Support login to a docker registry #45

Closed epearson-nmdp closed 4 years ago

epearson-nmdp commented 9 years ago

It would be great to be able to log into a docker registry ("login" CLI command). This permits accessing private registries that authorization, as well as private repos on Docker Hub.

kzuberi commented 7 years ago

Would it be possible, as an temp alternative, to register some user-script to run after worker nodes are created where you could perform ad-hoc node setup tasks like execute a docker login?

zichner commented 7 years ago

I am also highly interested in this feature. Is there currently any plan to implement the possibility to access private registries (e.g., AWS EC2 Container registry). This would be really great! Thank you very much!

pditommaso commented 7 years ago

The problem here is that NF cannot run the docker login command for each task it executes. Is there any docker expert here that know how to bypass the login command proving the auth token is some other way?

serverhorror commented 7 years ago

One could create the docker auth token manually. For the docker CLI tool it just checks for a file and then looks at it: $HOME/.docker/config.json (Windows: %USERPROFILE%/.docker/config.json)

This might also be helpful:

In case of AWS ECR that would not be sufficient, especially when running nextflow outside of AWS. There would need to be some kind of auth step that runs as AWS requires to the aws ecr get-login (from CLI):

@zichner: please CC me on these kinds of tickets :)

pditommaso commented 7 years ago

I would be happy to implement this feature but the main problem is that NF does not deploy a daemon in the remote computing nodes. Thus it's challenging to maintain the current user authentication state. This also means that the authentication mechanism should be implemented at the level of the job wrapper script that NF create to run the user task.

If you are able to propose an implementation based on the following caveats I would happy to integrate it:

As a proof concept this can be implemented at level of a NF script process.

pditommaso commented 7 years ago

A question to the people interested in this issue. What is the deployment scenario in which you would like to use this feature? HPC batch scheduler (such as SLURM, SGE, etc) or cloud deployment by using the NF Ignite executor ?

serverhorror commented 7 years ago

We need both as there's often a restriction on data that might not be legally processed with any Cloud provider.

I have to admit I have no idea what NF Ignite is.

pditommaso commented 7 years ago

When using a SGE-like batch scheduler, in the most common deployment scenario the user home is mounted in the shared file system, thus you can simply authenticate in the Docker hub before launching the pipeline execution.
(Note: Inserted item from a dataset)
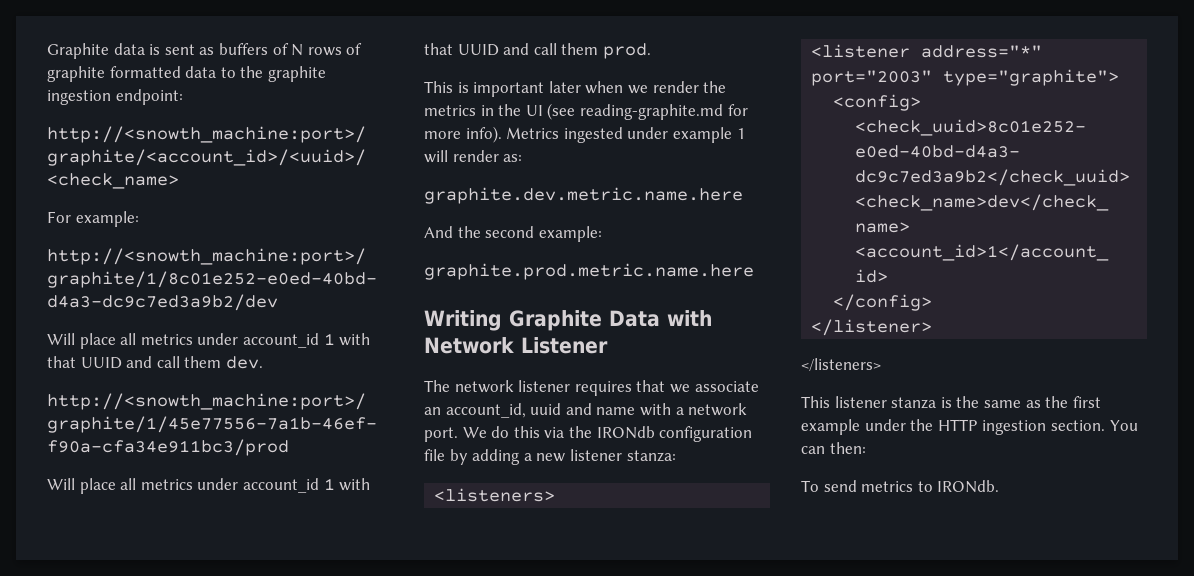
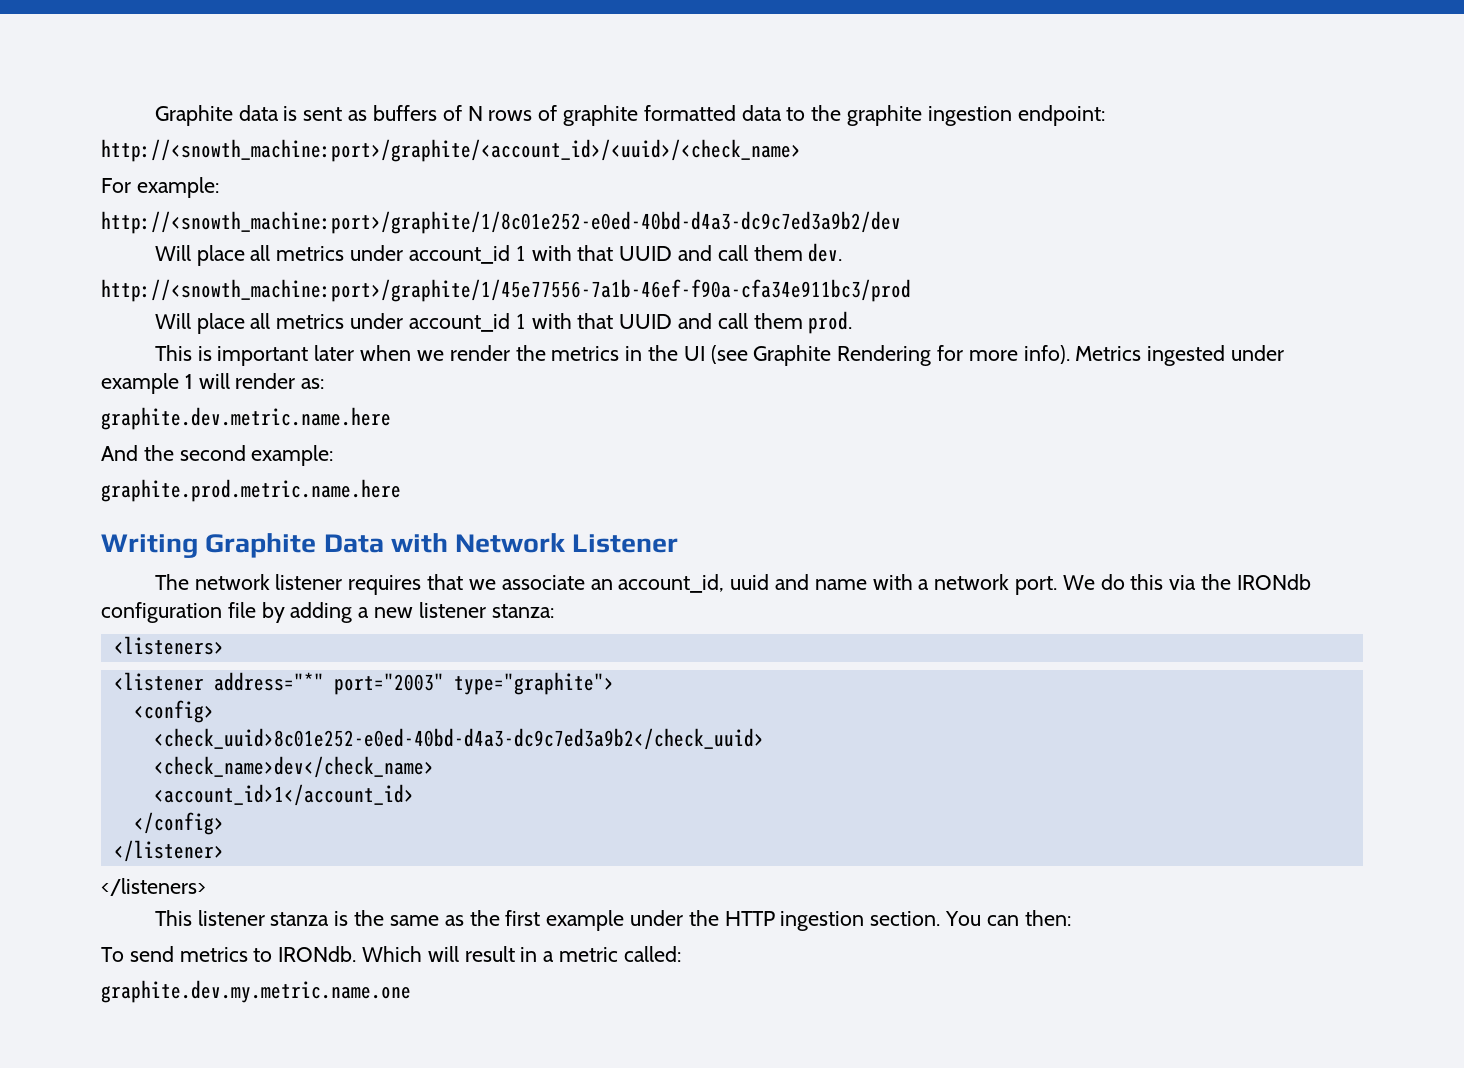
[579,104,723,120] reading-graphite.md -> [753,345,932,366] Graphite Rendering
(1000, 486) none -> [362,946,681,962] [101,980,411,1003] Which will result in a metric called: // graphite.dev.my.metric.name.one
Would this work in your case?

When using SGE deployed in the AWS cloud with cfnCluster, it's the same as before. AWS batch is not supported by NF.

Regarding GoogleCloud and Azure, are you deploying NF workloads in these clouds? How ?

Apache Ignite is the clustering engine embedded with Nextflow that can be used to deploy a computation in the AWS cloud without the need of setting up a third part scheduler such as SGE. You can learn more here.

serverhorror commented 7 years ago

I imagine for NF is to take care of authenticating to a docker registry so that images are being pulled if I'm successfully authenticate or the whole thing bails out, as early as possible, if I'm not. Does that make sense?

At best I don't have to honor any special things outside of NF but can provide some MetaData to the actual workflow or NF config that will then "do the right thing".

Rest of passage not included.